Note that the wrapper compilers are all set to use the corresponding GNU compilers (‘‘gcc’’, ‘‘g++’’, and ‘‘gf77’’, respectively). Attempting to use other compilers may run into difficulties because their linking styles may be different than what the LAM libraries expect (particularly for C++ and Fortran compilers).
- Use the MPI “wrapper” compilers (‘‘mpicc’’ for C programs, ‘‘mpiCC’’ for C++ programs, and ‘‘mpif77’’ for fortran programs) to compile your application. These wrapper compilers add in all the necessary compiler flags and then invoke the underlying “real” compiler. For example:
4.4.5 Other Resources
The LAM/MPI web site contains much, much more information about LAM/MPI, including:
- A large Frequently Asked Questions (FAQ) list
- Usage tutorials and examples
-
Access to the LAM user’s mailing list, including subscription instructions and web archives of the list
Make today a LAM/MPI day!
4.5 MPICH
4.5.1 Overview
Official Website: http://www-unix.mcs.anl.gov/mpi/mpich1/
MPICH is another MPI implementation which is installed by OSCAR. It is lighter weight than LAM/MPI and other implementations because it does not require any daemon processes to run on the compute nodes. This has historically made it a popular choice with people doing benchmarking and production runs of well known codes. It works in a very similar fashion to LAM/MPI but using mpirun requires an explicit list of nodes to be suplied at runtime, either from the command line or from a default file.

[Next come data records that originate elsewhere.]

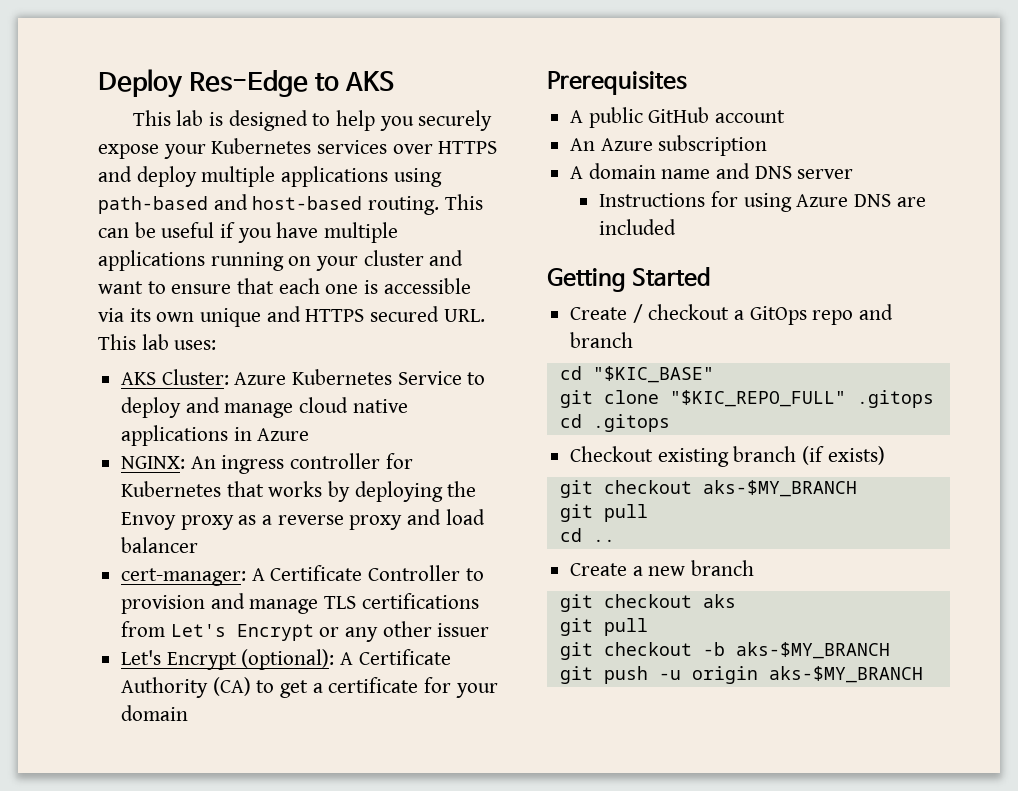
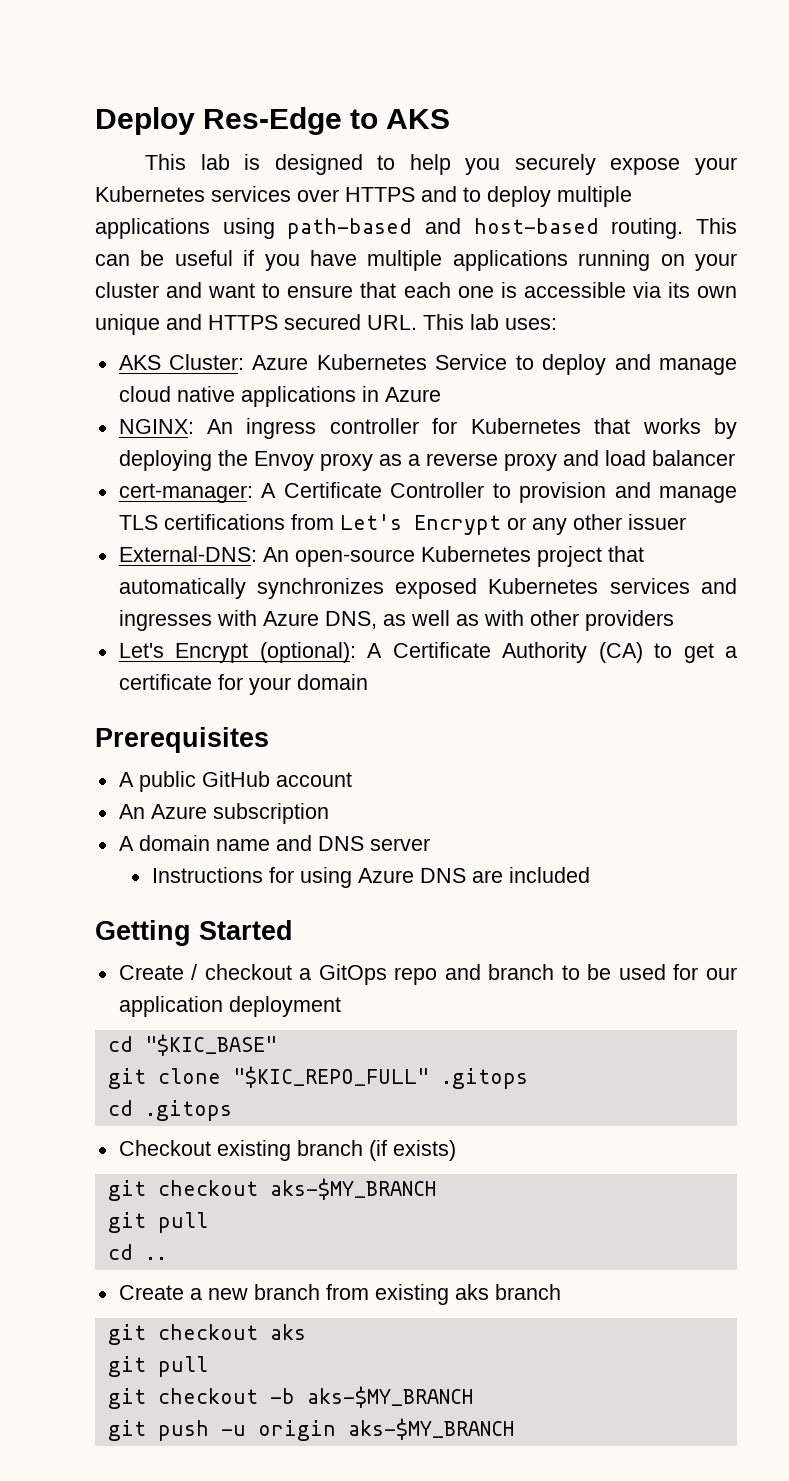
- This lab is designed to help you securely expose your Kubernetes services over HTTPS and deploy multiple applications using path-based and host-based routing.
+ This lab is designed to help you securely expose your Kubernetes services over HTTPS and to deploy multiple applications using path-based and host-based routing.
+ External-DNS: An open-source Kubernetes project that automatically synchronizes exposed Kubernetes services and ingresses with Azure DNS, as well as with other providers
- Create / checkout a GitOps repo and branch
+ Create / checkout a GitOps repo and branch to be used for our application deployment
- Create a new branch
+ Create a new branch from existing aks branch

MPICH example scripts sutable for a standard OSCAR install are included in the [#Torque Torque] scripting section.
4.6 OpenMPI
Official website: http://www.open-mpi.org/
License: BSD
4.7 The OSCAR Password Installer and User Management (OPIUM)
Official website: N/A.
License: GPL v.2
4.7.1 Overview
The OPIUM package includes facilities which synchronize the cluster’s accounts and configures ssh for users. The user account synchronization may only be run by root, and is automatically triggered at regular intervals. OPIUM configures ssh such that every user can traverse the cluster securely without entering a password, once logged on to the head node. This is done using ssh user keys, in the .ssh folder in your home directory. It is not recommended that you make changes here unless you know what you are doing. If you change your password, make sure to change it on the OSCAR head node, because changes propagate to the cluster nodes from there.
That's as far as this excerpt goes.